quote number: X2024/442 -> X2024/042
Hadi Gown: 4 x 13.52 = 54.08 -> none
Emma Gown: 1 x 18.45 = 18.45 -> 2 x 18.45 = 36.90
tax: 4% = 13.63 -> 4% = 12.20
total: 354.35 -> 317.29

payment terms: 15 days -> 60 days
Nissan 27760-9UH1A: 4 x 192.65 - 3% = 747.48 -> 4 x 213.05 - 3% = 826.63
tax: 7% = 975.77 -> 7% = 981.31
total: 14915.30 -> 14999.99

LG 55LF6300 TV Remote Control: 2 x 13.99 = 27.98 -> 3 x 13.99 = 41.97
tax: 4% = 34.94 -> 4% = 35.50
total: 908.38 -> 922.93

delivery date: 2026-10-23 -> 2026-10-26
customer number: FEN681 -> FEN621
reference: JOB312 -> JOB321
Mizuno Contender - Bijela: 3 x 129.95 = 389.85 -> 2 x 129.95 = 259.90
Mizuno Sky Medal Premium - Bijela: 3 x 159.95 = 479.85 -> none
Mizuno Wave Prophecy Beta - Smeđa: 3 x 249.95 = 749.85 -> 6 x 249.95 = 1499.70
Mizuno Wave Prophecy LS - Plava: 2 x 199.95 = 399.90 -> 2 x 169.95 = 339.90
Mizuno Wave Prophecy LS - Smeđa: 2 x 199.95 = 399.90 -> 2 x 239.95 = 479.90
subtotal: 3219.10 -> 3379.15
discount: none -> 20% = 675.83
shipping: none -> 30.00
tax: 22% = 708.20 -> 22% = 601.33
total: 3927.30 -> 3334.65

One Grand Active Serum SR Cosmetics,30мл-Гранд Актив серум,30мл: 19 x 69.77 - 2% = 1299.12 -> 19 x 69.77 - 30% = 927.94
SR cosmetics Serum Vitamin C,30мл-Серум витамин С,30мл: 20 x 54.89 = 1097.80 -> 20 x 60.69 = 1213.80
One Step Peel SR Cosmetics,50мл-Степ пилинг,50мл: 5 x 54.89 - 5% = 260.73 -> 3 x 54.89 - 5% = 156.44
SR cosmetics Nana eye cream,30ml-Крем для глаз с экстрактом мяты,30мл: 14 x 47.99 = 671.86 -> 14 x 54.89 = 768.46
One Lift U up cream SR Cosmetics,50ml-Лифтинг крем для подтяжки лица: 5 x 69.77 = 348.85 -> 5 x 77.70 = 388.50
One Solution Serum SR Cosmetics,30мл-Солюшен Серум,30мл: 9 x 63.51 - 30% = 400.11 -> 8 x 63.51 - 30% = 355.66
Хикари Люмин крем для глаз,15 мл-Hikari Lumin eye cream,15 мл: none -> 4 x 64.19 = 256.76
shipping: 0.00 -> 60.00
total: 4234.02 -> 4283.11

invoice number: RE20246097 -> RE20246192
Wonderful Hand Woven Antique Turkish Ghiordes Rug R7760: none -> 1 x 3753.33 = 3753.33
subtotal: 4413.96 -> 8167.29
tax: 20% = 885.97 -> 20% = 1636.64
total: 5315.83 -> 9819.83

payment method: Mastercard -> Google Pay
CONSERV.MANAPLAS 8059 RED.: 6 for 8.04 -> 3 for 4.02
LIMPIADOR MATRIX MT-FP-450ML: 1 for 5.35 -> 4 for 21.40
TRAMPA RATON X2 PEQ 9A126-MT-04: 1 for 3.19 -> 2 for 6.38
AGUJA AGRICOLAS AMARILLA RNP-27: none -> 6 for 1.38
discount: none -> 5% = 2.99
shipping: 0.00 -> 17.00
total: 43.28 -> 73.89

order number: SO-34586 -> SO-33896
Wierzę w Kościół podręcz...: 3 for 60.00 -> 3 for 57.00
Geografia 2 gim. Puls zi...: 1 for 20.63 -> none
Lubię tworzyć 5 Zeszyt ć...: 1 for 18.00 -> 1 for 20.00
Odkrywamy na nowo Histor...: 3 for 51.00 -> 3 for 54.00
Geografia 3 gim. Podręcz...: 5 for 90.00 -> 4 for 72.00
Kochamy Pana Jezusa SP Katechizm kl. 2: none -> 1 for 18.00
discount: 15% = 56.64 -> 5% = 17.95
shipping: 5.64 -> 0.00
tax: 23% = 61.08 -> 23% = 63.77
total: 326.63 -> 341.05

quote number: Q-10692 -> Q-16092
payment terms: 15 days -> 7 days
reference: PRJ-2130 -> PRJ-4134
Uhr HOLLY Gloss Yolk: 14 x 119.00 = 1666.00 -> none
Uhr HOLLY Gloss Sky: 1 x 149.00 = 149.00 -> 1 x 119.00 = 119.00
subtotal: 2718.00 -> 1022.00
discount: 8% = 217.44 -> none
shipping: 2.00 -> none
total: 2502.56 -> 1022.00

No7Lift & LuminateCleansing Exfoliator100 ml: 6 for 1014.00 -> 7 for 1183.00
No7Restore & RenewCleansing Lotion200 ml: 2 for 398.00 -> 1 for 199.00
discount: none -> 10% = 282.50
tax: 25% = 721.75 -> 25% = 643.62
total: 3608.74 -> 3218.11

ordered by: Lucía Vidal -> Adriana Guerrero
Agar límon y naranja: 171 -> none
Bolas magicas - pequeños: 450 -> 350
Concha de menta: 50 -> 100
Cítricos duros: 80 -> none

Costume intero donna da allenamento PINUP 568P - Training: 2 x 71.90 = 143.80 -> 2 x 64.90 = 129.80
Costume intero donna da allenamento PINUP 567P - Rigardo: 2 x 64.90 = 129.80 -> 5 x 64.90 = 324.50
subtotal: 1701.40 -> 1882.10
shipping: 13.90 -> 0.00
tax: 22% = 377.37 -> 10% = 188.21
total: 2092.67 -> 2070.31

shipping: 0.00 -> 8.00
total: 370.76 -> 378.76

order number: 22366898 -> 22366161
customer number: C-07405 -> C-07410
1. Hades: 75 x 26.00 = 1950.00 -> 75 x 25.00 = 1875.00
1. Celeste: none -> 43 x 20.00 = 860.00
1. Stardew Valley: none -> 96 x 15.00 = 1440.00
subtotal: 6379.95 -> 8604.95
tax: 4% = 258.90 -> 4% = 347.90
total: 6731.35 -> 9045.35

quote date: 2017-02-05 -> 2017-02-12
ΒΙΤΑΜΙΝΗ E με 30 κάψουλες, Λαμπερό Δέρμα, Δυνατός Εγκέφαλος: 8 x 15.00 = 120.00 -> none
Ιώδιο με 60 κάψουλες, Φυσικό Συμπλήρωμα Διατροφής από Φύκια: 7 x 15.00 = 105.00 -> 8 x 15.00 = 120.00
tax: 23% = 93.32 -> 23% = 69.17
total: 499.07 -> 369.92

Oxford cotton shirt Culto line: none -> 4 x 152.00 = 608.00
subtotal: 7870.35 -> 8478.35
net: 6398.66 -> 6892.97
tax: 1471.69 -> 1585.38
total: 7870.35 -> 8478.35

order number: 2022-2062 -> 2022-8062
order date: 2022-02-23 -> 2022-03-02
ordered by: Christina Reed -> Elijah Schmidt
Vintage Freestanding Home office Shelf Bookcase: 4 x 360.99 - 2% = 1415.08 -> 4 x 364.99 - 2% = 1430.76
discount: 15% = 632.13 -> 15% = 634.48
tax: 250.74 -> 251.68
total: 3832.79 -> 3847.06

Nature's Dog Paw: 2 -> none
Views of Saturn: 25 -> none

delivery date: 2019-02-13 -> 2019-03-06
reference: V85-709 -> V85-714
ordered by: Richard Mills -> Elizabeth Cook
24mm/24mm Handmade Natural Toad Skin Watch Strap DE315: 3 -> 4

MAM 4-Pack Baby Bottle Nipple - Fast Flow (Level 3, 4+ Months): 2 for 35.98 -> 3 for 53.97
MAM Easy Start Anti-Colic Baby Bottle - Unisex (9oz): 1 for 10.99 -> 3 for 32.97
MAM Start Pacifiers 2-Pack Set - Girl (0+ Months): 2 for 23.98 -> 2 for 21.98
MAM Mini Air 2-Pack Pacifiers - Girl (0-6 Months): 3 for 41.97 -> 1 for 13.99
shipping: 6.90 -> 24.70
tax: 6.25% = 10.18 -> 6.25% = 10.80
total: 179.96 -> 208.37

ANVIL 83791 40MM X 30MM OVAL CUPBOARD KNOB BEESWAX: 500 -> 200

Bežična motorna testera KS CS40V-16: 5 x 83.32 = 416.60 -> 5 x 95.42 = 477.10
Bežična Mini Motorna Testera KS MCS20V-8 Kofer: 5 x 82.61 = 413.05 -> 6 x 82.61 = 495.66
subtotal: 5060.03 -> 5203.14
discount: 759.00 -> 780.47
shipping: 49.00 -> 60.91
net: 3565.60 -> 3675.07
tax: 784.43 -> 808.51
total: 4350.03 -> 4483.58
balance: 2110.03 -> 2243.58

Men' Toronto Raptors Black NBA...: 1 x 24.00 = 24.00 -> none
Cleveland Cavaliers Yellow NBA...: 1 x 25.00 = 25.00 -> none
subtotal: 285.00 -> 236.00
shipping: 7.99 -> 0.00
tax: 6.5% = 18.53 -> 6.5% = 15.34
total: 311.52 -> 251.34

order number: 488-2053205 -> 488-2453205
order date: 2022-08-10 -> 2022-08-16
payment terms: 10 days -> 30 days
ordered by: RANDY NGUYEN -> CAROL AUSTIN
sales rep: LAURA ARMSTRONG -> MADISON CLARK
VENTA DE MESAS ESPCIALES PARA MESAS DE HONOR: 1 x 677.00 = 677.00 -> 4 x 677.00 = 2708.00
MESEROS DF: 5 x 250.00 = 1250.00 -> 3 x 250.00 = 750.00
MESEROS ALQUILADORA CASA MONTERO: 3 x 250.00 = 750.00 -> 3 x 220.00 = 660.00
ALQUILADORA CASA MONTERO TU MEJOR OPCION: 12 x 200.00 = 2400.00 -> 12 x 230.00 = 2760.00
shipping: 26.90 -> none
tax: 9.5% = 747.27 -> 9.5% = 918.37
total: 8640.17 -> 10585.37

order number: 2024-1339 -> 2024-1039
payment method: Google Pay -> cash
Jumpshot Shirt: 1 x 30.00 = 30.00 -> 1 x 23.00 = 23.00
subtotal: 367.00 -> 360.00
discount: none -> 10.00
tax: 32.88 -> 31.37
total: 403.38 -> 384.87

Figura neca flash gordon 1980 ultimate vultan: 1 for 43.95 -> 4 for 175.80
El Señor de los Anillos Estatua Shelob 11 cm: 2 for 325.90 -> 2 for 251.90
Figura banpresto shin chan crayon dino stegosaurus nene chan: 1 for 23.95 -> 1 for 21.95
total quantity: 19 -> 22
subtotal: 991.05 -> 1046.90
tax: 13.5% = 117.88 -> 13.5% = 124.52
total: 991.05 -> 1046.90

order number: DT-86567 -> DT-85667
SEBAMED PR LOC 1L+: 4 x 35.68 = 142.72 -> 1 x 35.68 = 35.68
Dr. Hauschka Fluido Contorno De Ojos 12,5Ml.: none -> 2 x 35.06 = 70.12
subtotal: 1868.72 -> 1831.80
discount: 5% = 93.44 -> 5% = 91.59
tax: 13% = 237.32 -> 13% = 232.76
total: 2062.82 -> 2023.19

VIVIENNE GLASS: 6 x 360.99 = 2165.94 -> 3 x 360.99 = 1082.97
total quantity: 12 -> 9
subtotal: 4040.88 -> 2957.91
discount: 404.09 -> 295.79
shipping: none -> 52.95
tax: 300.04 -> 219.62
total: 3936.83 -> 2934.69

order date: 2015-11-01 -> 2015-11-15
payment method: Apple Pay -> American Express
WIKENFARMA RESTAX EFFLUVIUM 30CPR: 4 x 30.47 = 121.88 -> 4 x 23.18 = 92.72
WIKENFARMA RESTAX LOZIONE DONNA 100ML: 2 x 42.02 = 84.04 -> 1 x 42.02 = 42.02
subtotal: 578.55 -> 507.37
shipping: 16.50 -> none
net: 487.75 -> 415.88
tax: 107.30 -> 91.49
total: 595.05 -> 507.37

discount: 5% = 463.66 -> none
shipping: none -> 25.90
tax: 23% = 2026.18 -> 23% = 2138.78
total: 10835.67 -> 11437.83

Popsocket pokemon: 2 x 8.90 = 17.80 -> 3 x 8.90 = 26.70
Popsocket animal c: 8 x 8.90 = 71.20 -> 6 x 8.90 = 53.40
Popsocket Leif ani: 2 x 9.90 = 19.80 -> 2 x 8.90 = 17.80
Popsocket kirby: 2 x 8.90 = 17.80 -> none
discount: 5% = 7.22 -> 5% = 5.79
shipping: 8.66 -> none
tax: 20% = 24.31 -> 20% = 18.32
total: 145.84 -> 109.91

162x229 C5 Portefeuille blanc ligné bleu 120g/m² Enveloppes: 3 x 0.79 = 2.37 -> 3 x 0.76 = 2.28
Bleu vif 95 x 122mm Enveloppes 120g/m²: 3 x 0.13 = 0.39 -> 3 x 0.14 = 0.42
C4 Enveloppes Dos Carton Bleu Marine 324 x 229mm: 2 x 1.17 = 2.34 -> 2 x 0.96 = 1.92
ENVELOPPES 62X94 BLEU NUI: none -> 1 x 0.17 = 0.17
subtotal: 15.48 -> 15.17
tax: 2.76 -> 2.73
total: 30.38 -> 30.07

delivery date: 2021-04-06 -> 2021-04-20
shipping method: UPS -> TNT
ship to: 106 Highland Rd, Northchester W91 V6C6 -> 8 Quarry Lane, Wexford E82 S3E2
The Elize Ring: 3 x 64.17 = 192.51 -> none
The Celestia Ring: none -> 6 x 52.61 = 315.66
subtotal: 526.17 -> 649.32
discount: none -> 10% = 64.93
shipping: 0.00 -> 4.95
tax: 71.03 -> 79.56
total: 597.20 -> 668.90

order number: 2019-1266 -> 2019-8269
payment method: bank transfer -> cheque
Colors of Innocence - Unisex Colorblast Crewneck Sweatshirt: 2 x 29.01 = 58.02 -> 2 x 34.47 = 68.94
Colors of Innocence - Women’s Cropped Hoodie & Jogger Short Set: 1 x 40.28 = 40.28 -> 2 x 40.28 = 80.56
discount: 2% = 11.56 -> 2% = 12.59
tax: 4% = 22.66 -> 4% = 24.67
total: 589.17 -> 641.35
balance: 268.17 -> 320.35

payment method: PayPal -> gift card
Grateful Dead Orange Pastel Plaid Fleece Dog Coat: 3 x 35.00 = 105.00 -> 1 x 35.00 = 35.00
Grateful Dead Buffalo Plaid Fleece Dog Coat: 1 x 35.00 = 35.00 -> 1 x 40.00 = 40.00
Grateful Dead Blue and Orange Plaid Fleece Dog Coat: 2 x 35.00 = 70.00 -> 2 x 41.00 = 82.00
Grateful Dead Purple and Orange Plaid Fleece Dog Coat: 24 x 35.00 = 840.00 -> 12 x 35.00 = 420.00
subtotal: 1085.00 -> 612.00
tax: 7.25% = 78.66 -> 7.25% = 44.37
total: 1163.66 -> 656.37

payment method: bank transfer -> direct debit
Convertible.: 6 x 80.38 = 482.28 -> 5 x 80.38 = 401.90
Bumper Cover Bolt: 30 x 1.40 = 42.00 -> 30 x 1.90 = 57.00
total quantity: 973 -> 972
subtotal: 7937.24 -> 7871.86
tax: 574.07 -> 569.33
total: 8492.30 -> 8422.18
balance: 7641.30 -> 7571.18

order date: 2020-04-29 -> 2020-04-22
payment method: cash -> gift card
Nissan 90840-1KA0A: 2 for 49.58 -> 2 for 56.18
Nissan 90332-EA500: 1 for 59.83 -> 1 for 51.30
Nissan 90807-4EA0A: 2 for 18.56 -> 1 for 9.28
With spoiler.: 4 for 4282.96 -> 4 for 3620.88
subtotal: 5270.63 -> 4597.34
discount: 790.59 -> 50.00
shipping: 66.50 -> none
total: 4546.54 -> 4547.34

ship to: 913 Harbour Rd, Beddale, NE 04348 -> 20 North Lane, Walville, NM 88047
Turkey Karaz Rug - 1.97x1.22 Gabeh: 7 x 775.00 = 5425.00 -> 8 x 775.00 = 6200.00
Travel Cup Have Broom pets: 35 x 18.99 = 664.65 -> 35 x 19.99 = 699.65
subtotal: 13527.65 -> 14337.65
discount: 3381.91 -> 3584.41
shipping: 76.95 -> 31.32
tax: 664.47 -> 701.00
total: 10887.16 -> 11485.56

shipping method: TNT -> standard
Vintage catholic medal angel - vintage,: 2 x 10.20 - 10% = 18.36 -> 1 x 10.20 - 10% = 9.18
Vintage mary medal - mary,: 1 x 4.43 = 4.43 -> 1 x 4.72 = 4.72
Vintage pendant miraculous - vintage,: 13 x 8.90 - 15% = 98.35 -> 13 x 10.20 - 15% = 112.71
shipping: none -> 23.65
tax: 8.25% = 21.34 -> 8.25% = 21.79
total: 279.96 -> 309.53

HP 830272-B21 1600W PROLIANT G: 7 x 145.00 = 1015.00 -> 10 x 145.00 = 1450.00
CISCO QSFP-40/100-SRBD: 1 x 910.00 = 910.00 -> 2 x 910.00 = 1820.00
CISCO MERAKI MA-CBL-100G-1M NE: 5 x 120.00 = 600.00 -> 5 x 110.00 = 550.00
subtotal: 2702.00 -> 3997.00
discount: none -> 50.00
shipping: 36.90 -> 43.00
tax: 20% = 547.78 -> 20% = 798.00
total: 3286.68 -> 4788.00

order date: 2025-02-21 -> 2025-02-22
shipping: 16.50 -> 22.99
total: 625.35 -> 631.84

————————

◆ What the task asks ◆
Look back at the data above. Transcribe exactly the lines starting at the line that contains "subtotal: 15.48 -> 15.17" and ending at the line that contains "discount: 2% = 11.56 -> 2% = 12.59".

◆ Answer box ◆
subtotal: 15.48 -> 15.17
tax: 2.76 -> 2.73
total: 30.38 -> 30.07

delivery date: 2021-04-06 -> 2021-04-20
shipping method: UPS -> TNT
ship to: 106 Highland Rd, Northchester W91 V6C6 -> 8 Quarry Lane, Wexford E82 S3E2
The Elize Ring: 3 x 64.17 = 192.51 -> none
The Celestia Ring: none -> 6 x 52.61 = 315.66
subtotal: 526.17 -> 649.32
discount: none -> 10% = 64.93
shipping: 0.00 -> 4.95
tax: 71.03 -> 79.56
total: 597.20 -> 668.90

order number: 2019-1266 -> 2019-8269
payment method: bank transfer -> cheque
Colors of Innocence - Unisex Colorblast Crewneck Sweatshirt: 2 x 29.01 = 58.02 -> 2 x 34.47 = 68.94
Colors of Innocence - Women’s Cropped Hoodie & Jogger Short Set: 1 x 40.28 = 40.28 -> 2 x 40.28 = 80.56
discount: 2% = 11.56 -> 2% = 12.59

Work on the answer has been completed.